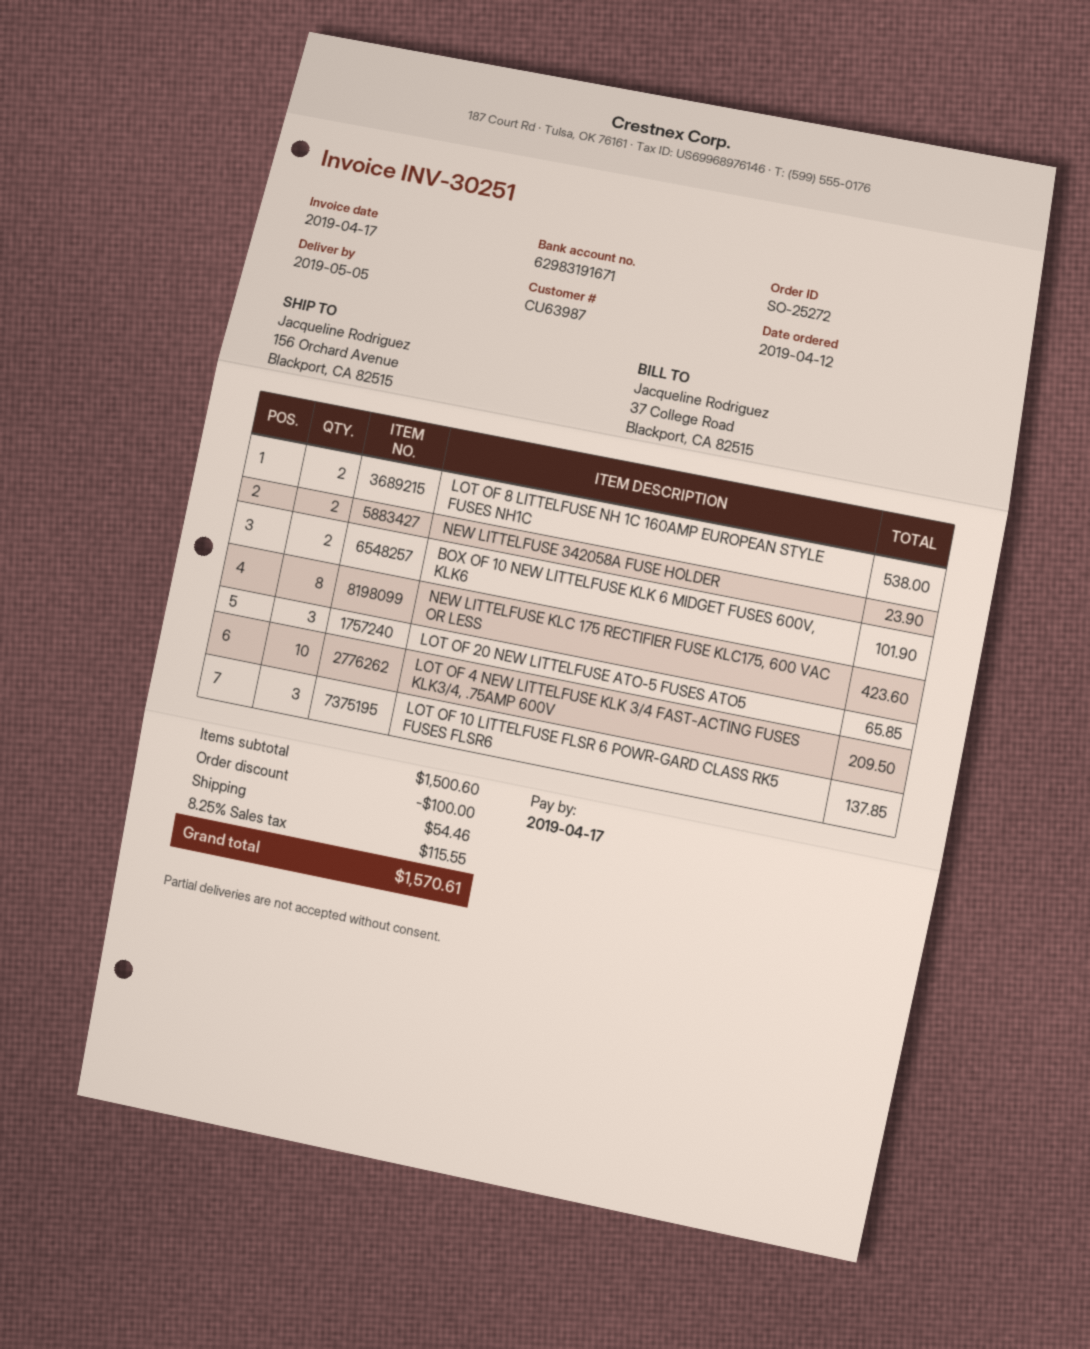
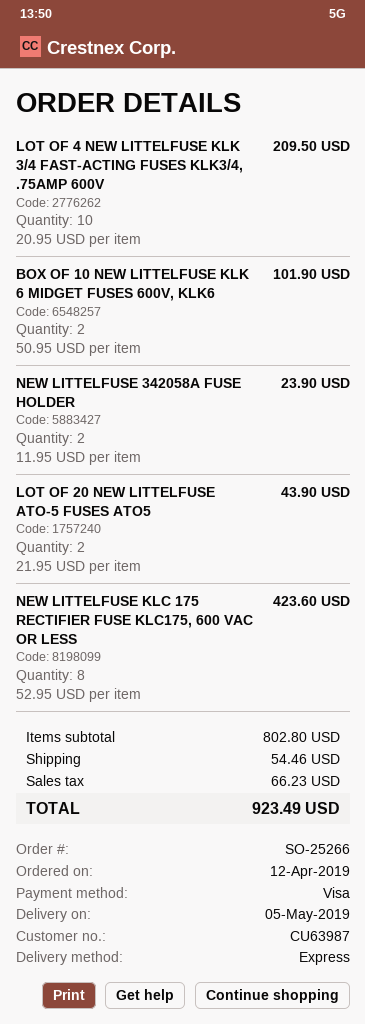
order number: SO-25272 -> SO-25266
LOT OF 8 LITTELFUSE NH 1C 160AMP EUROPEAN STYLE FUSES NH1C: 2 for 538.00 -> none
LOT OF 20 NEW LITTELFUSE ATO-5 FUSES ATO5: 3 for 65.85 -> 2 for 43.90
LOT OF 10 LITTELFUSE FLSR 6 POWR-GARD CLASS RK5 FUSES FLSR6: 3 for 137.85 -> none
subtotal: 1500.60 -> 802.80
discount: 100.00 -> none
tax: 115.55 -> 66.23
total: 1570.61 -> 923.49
○ ○ ○ ○ ○ ○ ○
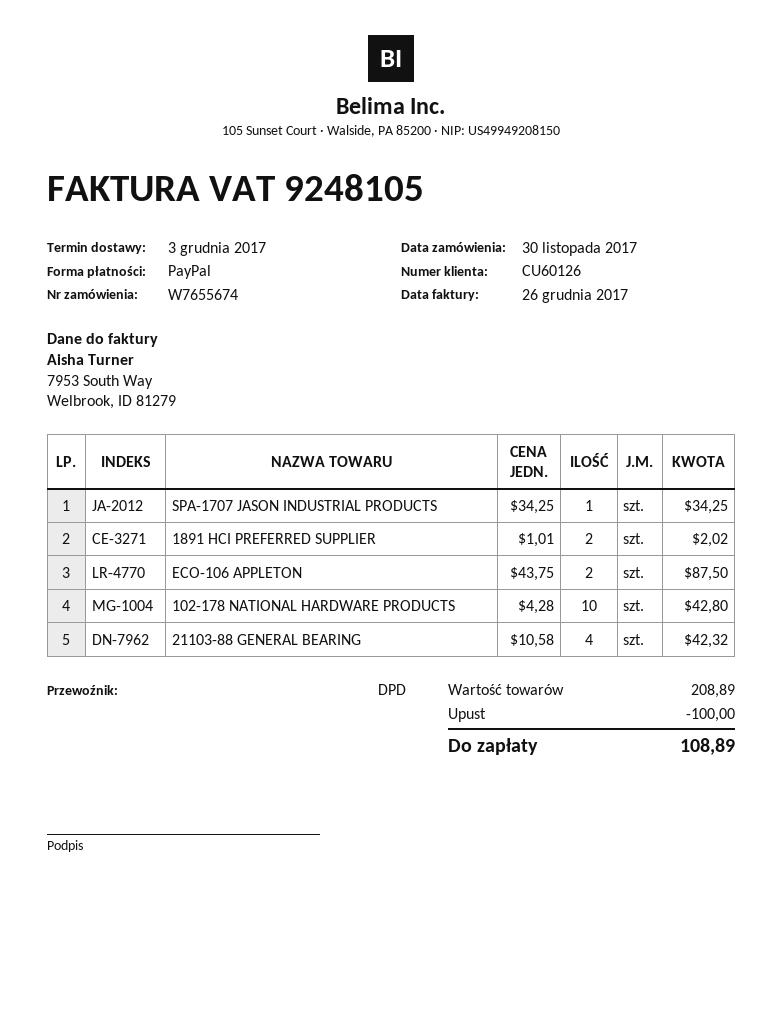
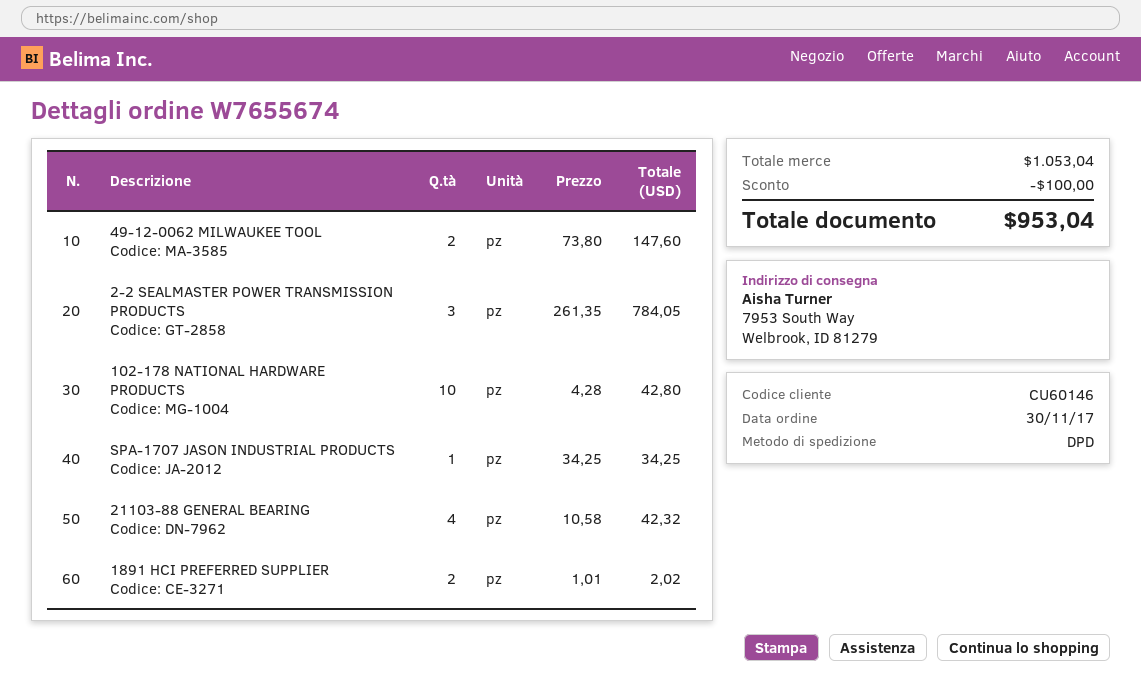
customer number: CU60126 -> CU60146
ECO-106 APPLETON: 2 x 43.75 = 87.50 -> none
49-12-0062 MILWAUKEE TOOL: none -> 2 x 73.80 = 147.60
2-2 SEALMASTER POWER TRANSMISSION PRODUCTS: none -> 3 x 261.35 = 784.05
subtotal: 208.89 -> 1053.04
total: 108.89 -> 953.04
○ ○ ○ ○ ○ ○ ○
Lines with "none" in them are what the answer must contain; copy each from the records above.

LOT OF 8 LITTELFUSE NH 1C 160AMP EUROPEAN STYLE FUSES NH1C: 2 for 538.00 -> none
LOT OF 10 LITTELFUSE FLSR 6 POWR-GARD CLASS RK5 FUSES FLSR6: 3 for 137.85 -> none
discount: 100.00 -> none
ECO-106 APPLETON: 2 x 43.75 = 87.50 -> none
49-12-0062 MILWAUKEE TOOL: none -> 2 x 73.80 = 147.60
2-2 SEALMASTER POWER TRANSMISSION PRODUCTS: none -> 3 x 261.35 = 784.05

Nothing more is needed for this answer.